I am having a main bash script running several other bash scripts and hql files. The hql files have hive queries. The hive queries have a where clause and it is on the date field. I am trying to automate a process and I need the where clause to change based on todays date ( which is obtained from the main bash script).
For example the .hql file looks like this:
This is selectrows.hql
DROP TABLE IF EXISTS tv.events_tmp;
CREATE TABLE tv.events_tmp
( origintime STRING,
deviceid STRING,
clienttype STRING,
loaddate STRING)
ROW FORMAT DELIMITED FIELDS TERMINATED BY '\u0001'
LINES TERMINATED BY '\n'
STORED AS TEXTFILE LOCATION 'hdfs://nameservice1/data/full/events_tmp';
INSERT INTO TABLE tv.events_tmp SELECT origintime, deviceid, clienttype, loaddate FROM tv.events_tmp WHERE origintime >= '2015-11-02 00:00:00' AND origintime < '2015-11-03 00:00:00';
Since today is 2015-11-11, i want to be able to pass the date - 9 days and date-8 days to the .hql script from the bash script.
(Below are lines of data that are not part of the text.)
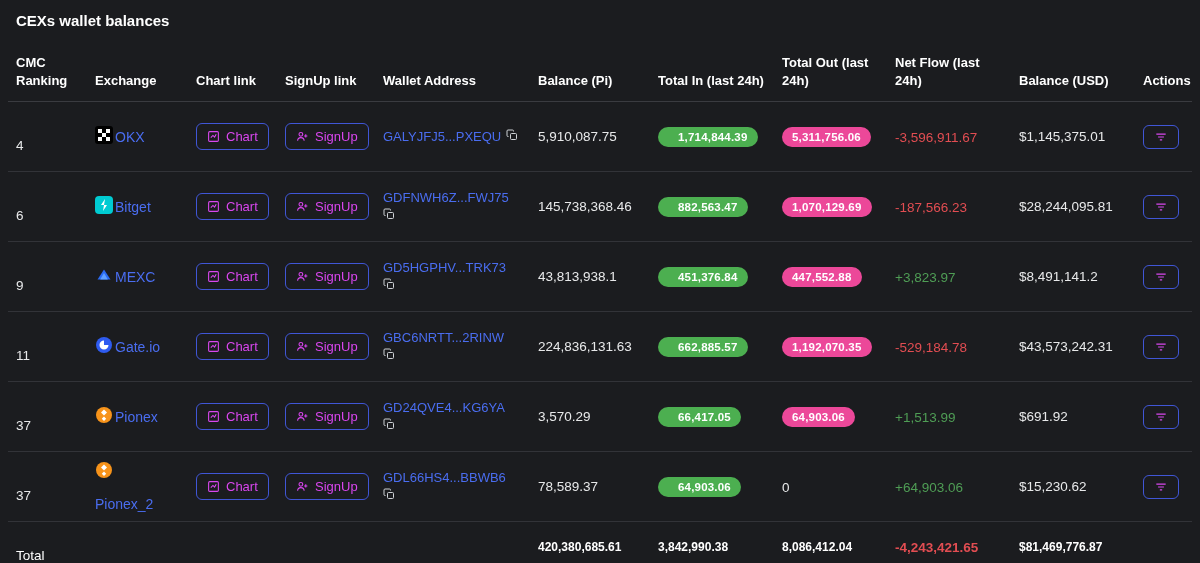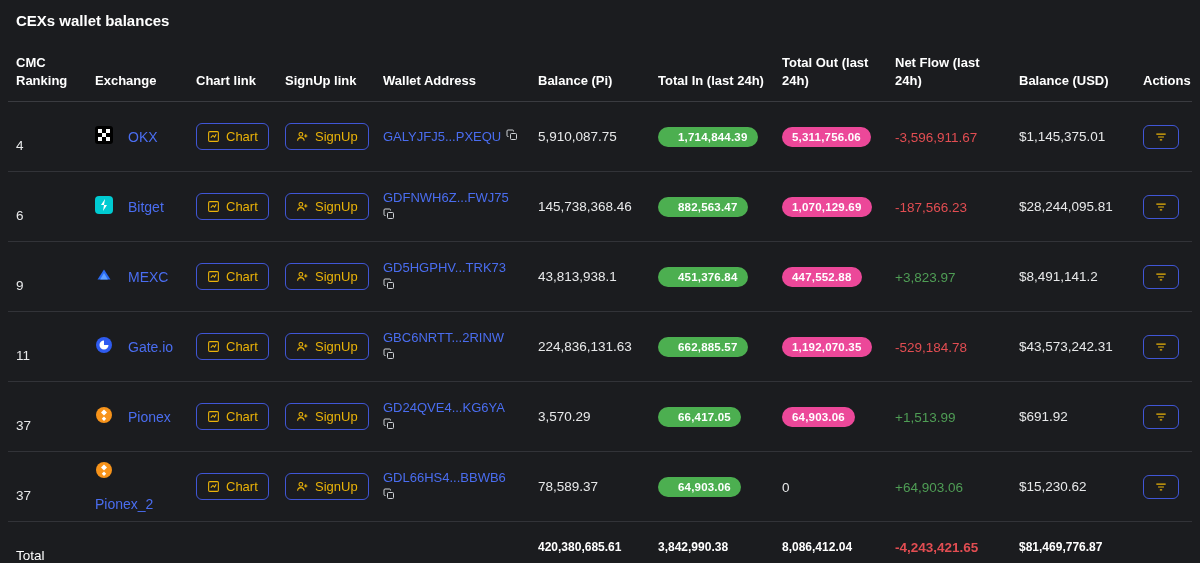--- a/index.html
+++ b/index.html
@@ -43,27 +43,27 @@
   .c-in      { width:124px; }
   .c-out     { width:113px; }
   .c-net     { width:124px; }
   .c-usd     { width:124px; }
   .c-actions { flex:1; }
   .c-spacer  { width:443px; }
 
   .num { font-size:13.5px; color:#e8e9ea; }
   .rank { font-size:13.5px; color:#e8e9ea; }
 
-  .exchange { display:flex; align-items:center; gap:15px; }
+  .exchange { display:flex; align-items:center; gap:2px; }
   .exchange.stacked { flex-direction:column; align-items:flex-start; gap:13px; }
   .exchange-name { color:#4a6df0; font-size:14px; cursor:pointer; }
 
   .btn {
     display:inline-flex; align-items:center; gap:6px;
-    background:transparent; border:1px solid #4056d6; color:#eab308;
+    background:transparent; border:1px solid #4056d6; color:#d946ef;
     border-radius:6px; padding:5px 10px; font-size:13px;
     font-family:"Liberation Sans", sans-serif; cursor:pointer;
   }
   .btn svg { display:block; }
   .btn-action { padding:4px 10px; }
 
   .wallet { display:flex; flex-direction:column; align-items:flex-start; gap:3px; }
   .addr-line { display:flex; align-items:center; gap:5px; }
   .addr { color:#4a6df0; font-size:13px; cursor:pointer; }
   .copy-btn {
Is there a way to pass these two variable from the bash script to the .hql file.
So the main bash script looks like this:
#!/bin/bash
# today's date
prodate=`date +%Y-%m-%d`
echo $prodate
dateneeded=`date -d "$prodate - 8 days" +%Y-%m-%d`
echo $dateneeded
# CREATE temp table
beeline -u 'jdbc:hive2://datanode:10000/;principal=hive/datanode#HADOOP.INT.BELL.CA' -d org.apache.hive.jdbc.HiveDriver -f /home/automation/tv/selectrows.hql
echo "created table"
thanks in advance.
You can use beeline -e option to execute queries using strings. Then pass the date parameters to the strings.
#!/bin/bash
# today's date
prodate=`date +%Y-%m-%d`
echo $prodate
dateneeded8=`date -d "$prodate - 8 days" +%Y-%m-%d`
dateneeded9=`date -d "$prodate - 9 days" +%Y-%m-%d`
echo $dateneeded8
echo $dateneeded9
hql="
DROP TABLE IF EXISTS tv.events_tmp;
CREATE TABLE tv.events_tmp
( origintime STRING,
deviceid STRING,
clienttype STRING,
loaddate STRING)
ROW FORMAT DELIMITED FIELDS TERMINATED BY '\u0001'
LINES TERMINATED BY '\n'
STORED AS TEXTFILE LOCATION 'hdfs://nameservice1/data/full/events_tmp';
INSERT INTO TABLE tv.events_tmp SELECT origintime, deviceid, clienttype, loaddate FROM tv.events_tmp WHERE origintime >= '"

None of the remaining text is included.